STdGCN: spatial transcriptomic cell-type deconvolution using graph convolutional networks

Spatial Transcriptomics deconvolution using Graph Convolutional Networks (STdGCN) is a graph-based deep learning framework that leverages cell type profiles learned from single-cell data to deconvolve the cell type mixtures of spatial transcriptomics data. The manuscript of this software is now available on biorXiv (https://www.biorxiv.org/content/10.1101/2023.03.10.532112v1) [1].

Requirements

torch == 1.11.0
numpy == 1.21.6
pandas == 1.3.5
scanpy == 1.9.1
matplotlib == 3.5.1
scipy == 1.7.3
tqdm == 4.64.0
sklearn == 1.0.2
scanorama == 1.7.2
random
pickle
time
math
copy

The example dataset

The included spatial transcriptomic (ST) dataset is from Zhu et al. [2], which includes a seqFISH+ slice from the sub-ventricular zone (SVZ) of a mouse somatosensory (SS) region. The resolution of this dataset is single cell-level. We resampled the cells into multiple square pixel areas. Cells within each square pixel area were merged into a synthetic spot. We chose the 200 × 200 square pixel area for resampling. Spots with cells less than two were discarded. The raw single-cell ST data was also used as the single cell reference.
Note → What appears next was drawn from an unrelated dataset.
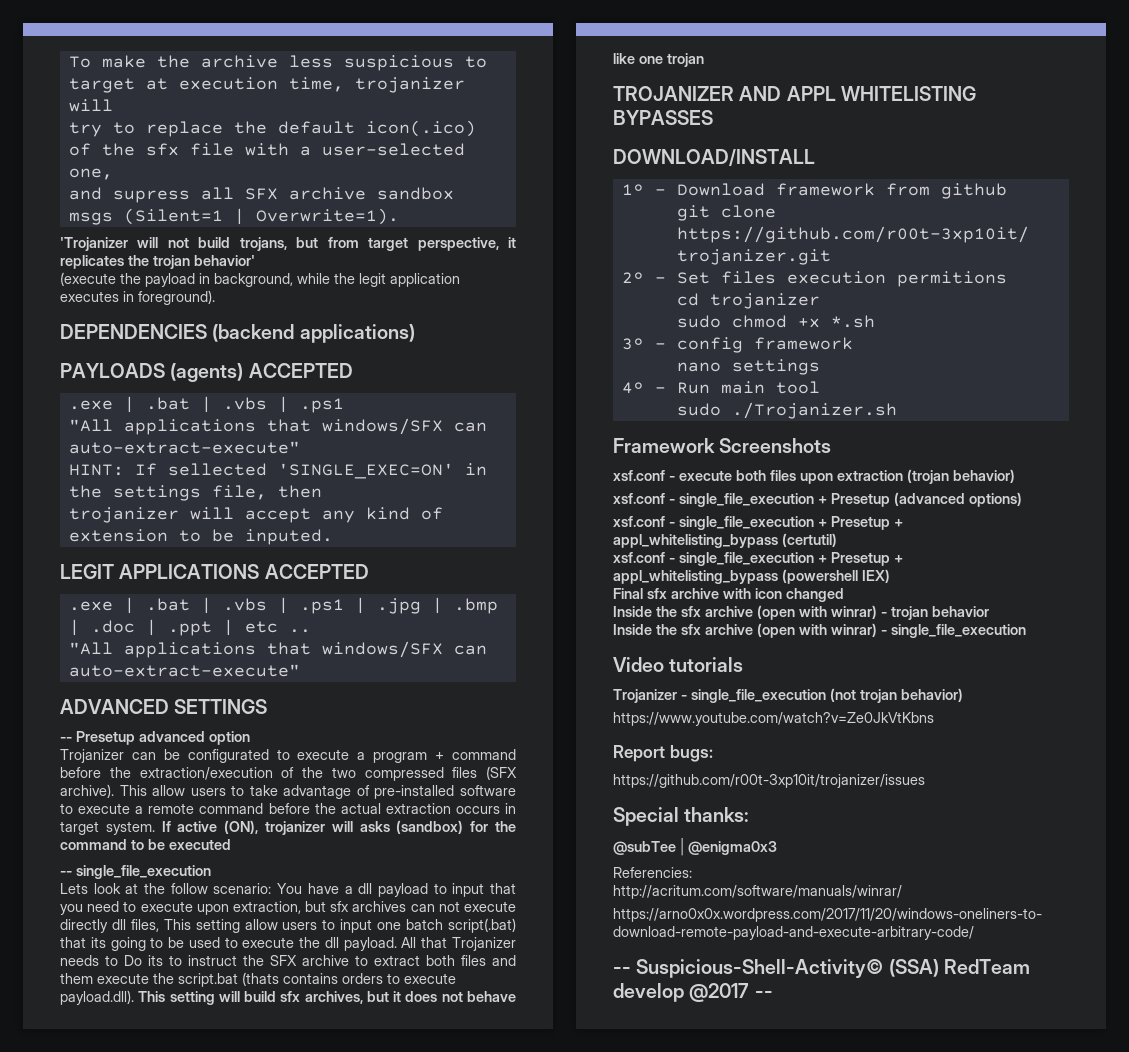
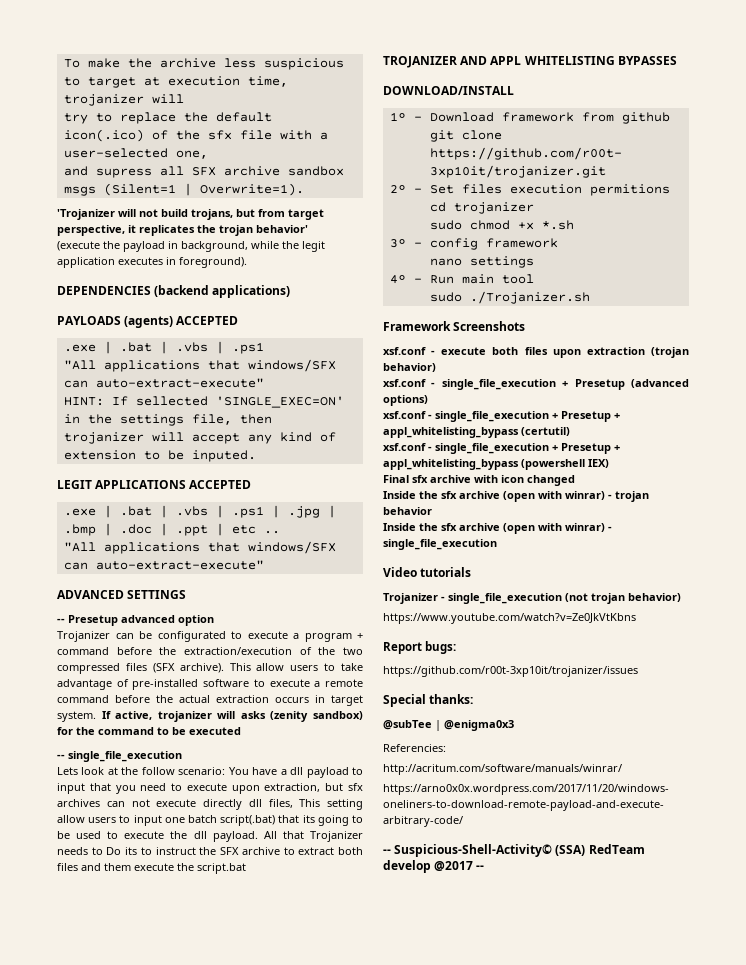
- If active (ON), trojanizer will asks (sandbox) for the command to be executed
+ If active, trojanizer will asks (zenity sandbox) for the command to be executed
- All that Trojanizer needs to Do its to instruct the SFX archive to extract both files and them execute the script.bat (thats contains orders to execute payload.dll). This setting will build sfx archives, but it does not behave like one trojan
+ All that Trojanizer needs to Do its to instruct the SFX archive to extract both files and them execute the script.bat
All example data files are stored in “./data”

Run STdGCN

A complete guide for running cell type deconvolution using STdGCN can be found in “Toturial.ipynb” and “Toturial.py”, including the detailed introductions and annotations of using STdGCN.

Input files

• sc_data.tsv: The expression matrix of the single cell reference data with cells as rows and genes as columns.
• sc_label.tsv: The cell-type annotation of sincle cell data. The table should have two columns: The cell barcode/name and the cell-type annotation information.
• ST_data.tsv: The expression matrix of the spatial transcriptomics data with spots as rows and genes as columns.
• coordinates.csv: The coordinates of the spatial transcriptomics data. The table should have three columns: Spot barcode/name, X axis (column name 'x'), and Y axis (column name 'y').
• marker_genes.tsv [optional]: The gene list used to run STdGCN. Each row is a gene and no table header are permitted.
• ST_ground_truth.tsv [optional]: The ground truth of ST data. The data should be transformed into the cell type proportions.

Output files

• pseudo_ST.pkl: The pseudo-spots information.
• marker_genes.tsv: Selected cell type marker genes for training.
• model_parameters: The saved deep learning parameters for STdGCN.
• Loss_function.jpg: The curves to display the loss changes of training, validating, and test (if ST_ground_truth.tsv is provided) datasets.
• predict_result.csv: The predicted cell type proportions for the ST data.
• results.h5ad: The predicted cell type proportions for the ST data.
• predict_results_pie_plot.jpg: The pie plot visualization of the predicted ST data.
• [cell type name].jpg: The scatter plots show the predicted proportions of each cell type in the ST map.

References

[1] Li, Y, Luo, Y. STdGCN: accurate cell-type deconvolution using graph convolutional networks in spatial transcriptomic data. bioRxiv, 2023.2003.2010.532112 (2023).
[2] Zhu Q, Shah S, Dries R, Cai L, Yuan GC. Identification of spatially associated subpopulations by combining scrnaseq and sequential fluorescence in situ hybridization data. Nat Biotechnol 2018.